Bab 1 secara singkat menetapkan kerangka perencanaan dan penempatan
survei sumber daya dalam kerangka tersebut. Kerangka kerja ini berguna,
meskipun tidak orisinil dan tentusaja bukan satu-satunya kerangka perencanaan
tata guna lahan yangmemungkinkan.
Bab 2 berfokus pada metode survei sumber daya. Enam kriteria untuk
menilai metode survei sumber daya terdaftar dan dibahas: ekonomi, fleksibilitas,
replikasi, validitas ekologis, komunikatif dan penerapan. Empat jenis metode
survei sumber daya yang berbeda diidentifikasi dan dinilai berdasarkan kriteria
ini. Dua pendekatan yang sangat berbeda terwakili dalam empat jenis survei ini.
Istilah pertama mencakup nilai-nilai satwa liar, sejarah, dan sumber daya
lainnya, sedangkan istilah kedua mencerminkan bahaya dan sensitivitas biofisik,
serta konflik penggunaan lahan.Metode ini mencapai puncaknya dengan
proposal pengelolaan yang menunjukkan usulan alokasi taman atau cagar alam,
kawasan penyangga, atau pengendalian penggunaan lahan lainnya yang
bertujuan untuk melestarikan kualitas ekologi khusus ESA, sekaligus
menyediakan pengembangan sumber daya. Sebaliknya, dalam perencanaan •
taman nasional atau provinsi, suaka margasatwa, situs ekologi, atau lahan liar
lainnya (Nelson 1979), survei sumber daya biasanya hanya membahas faktor
biofisik, terutama fisiografi, bahan permukaan, vegetasi, dan satwa liar. Bahkan
lahan liar yang paling terpencil pun dipengaruhi oleh efek budaya, biasanya
dalam bentuk penggunaan lahan yang ada atau potensial yang dapat melengkapi
atau merusak fitur dan proses alami.
Singkatnya, pendekatan ini berupaya menstimulasi suatu bentuk
perencanaan tata guna lahan yang menggabungkan tiga tujuan Strategi
Konservasi Dunia (IUCN 1980): (a) pemeliharaan proses ekologi penting dan
sistem pendukung kehidupan, (b) pelestarian ekosistem. Kotak-kotak tersebut
mewakili produk peta yang diidealkan di setiap tingkat dan berhubungan secara
horizontal dengan komponen abiotik, biotik, dan budaya lingkungan.

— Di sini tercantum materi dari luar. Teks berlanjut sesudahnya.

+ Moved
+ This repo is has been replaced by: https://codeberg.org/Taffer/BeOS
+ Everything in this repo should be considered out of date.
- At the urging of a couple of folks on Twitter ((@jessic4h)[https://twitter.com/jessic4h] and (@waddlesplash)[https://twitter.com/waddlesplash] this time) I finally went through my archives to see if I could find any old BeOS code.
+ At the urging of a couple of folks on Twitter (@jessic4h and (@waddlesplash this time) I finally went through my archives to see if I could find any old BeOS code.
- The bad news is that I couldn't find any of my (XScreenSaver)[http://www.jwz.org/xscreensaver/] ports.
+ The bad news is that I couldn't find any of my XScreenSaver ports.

Pada zona kompatibel berbagai pemanfaatannya secara umum selaras
satu sama lain baik karena tidak signifikan perubahan teknologi, kebijakan,
intensitas, luasan tata ruang, pertumbuhan penduduk, atau kriteria lainnya
sedang terjadi atau karena perubahan tersebut telah terjadi dan stabil. Di zona
konflik, terjadi perubahan besar dan hubungan antara pemanfaatan dan
lingkungan juga berubah, yang berdampak pada kualitas lingkungan dalam ESA.

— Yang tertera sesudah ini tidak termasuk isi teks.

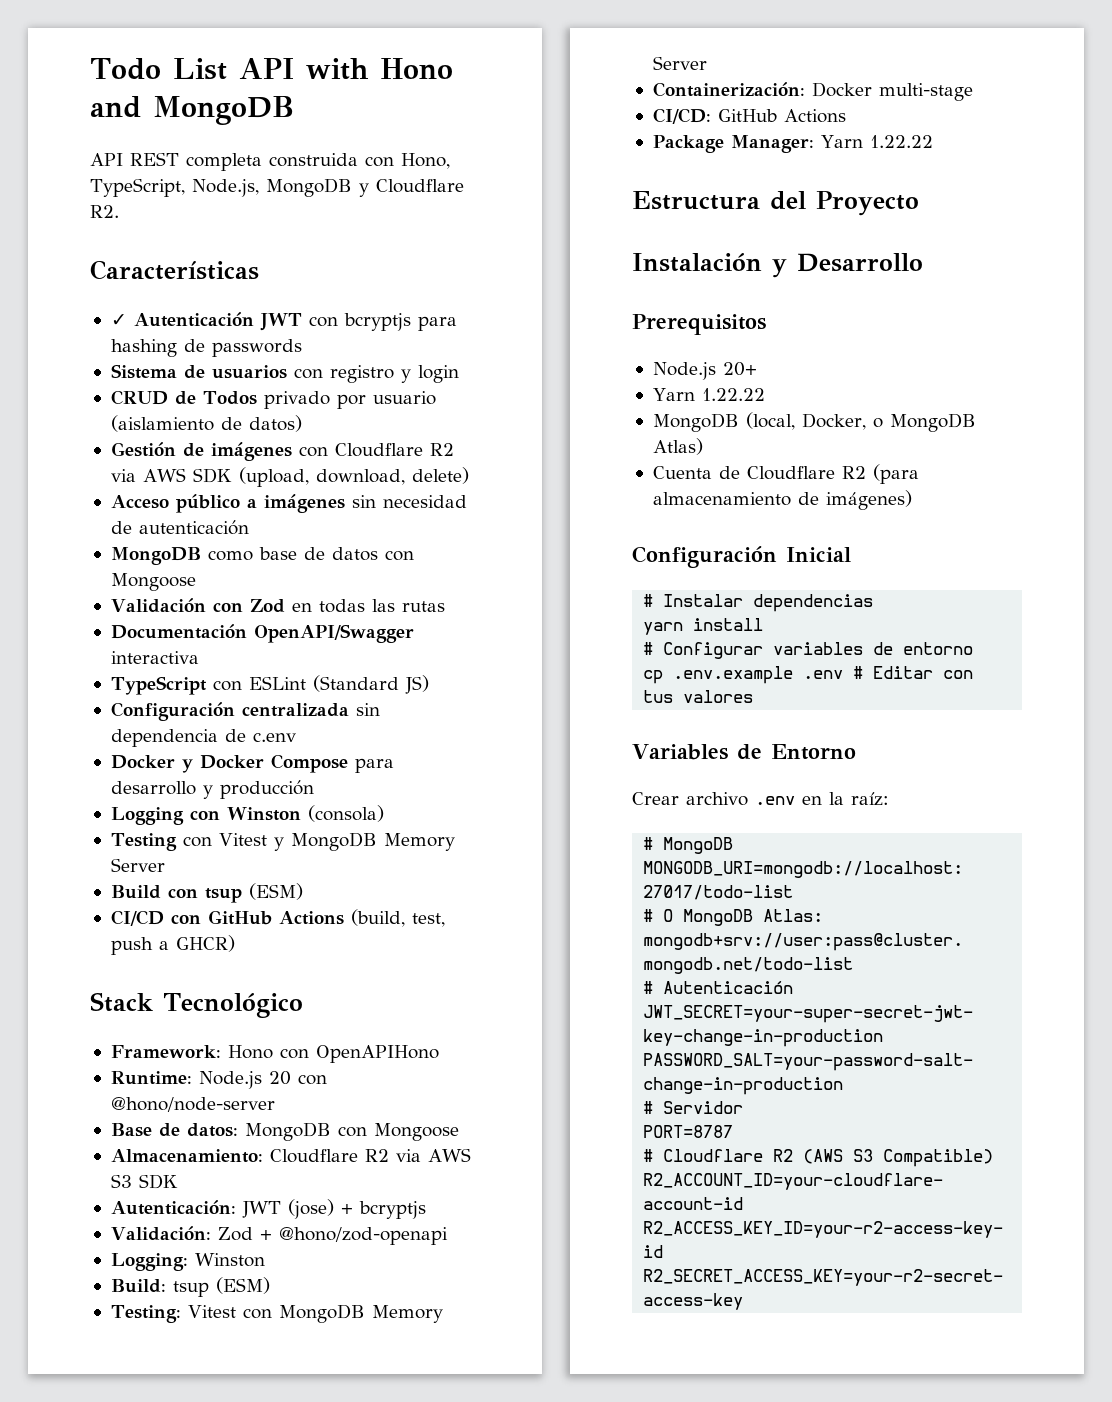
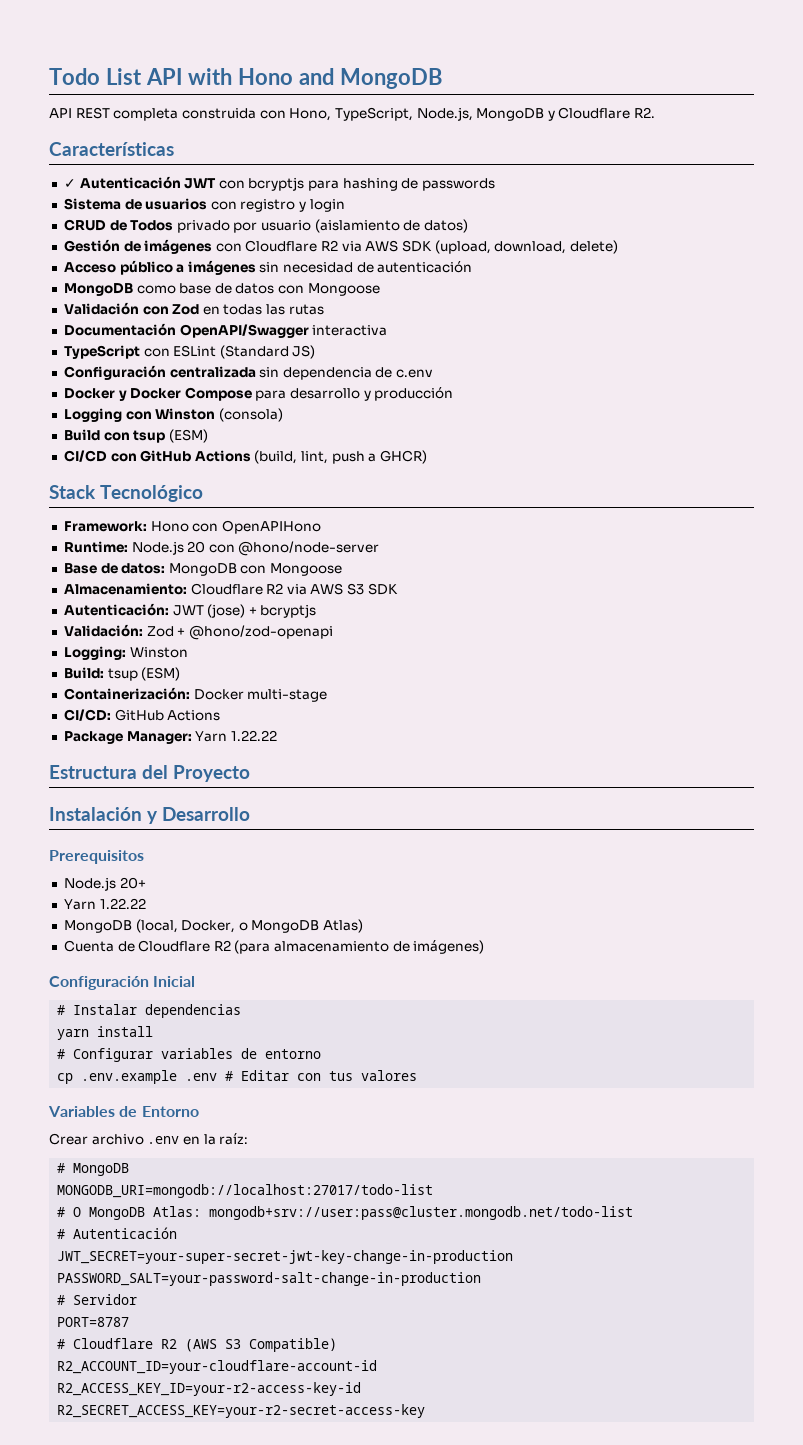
- Testing con Vitest y MongoDB Memory Server
- CI/CD con GitHub Actions (build, test, push a GHCR)
+ CI/CD con GitHub Actions (build, lint, push a GHCR)
- Testing: Vitest con MongoDB Memory Server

Atribut abiotik dan biotik dari sistem lembah pegunungan menimbulkan kendala
lingkungan pada jenis penggunaan lahan tertentu karena adanya lereng
permafrost yang sangat mudah tererosi dan vegetasi yang dapat pulih kembali.
Dari kasus ini dapat dilihat bahwa interaksi baik di dalam maupun di antara
komponen lingkungan dapat menjelaskan pilihan yang tepat untuk pengelolaan.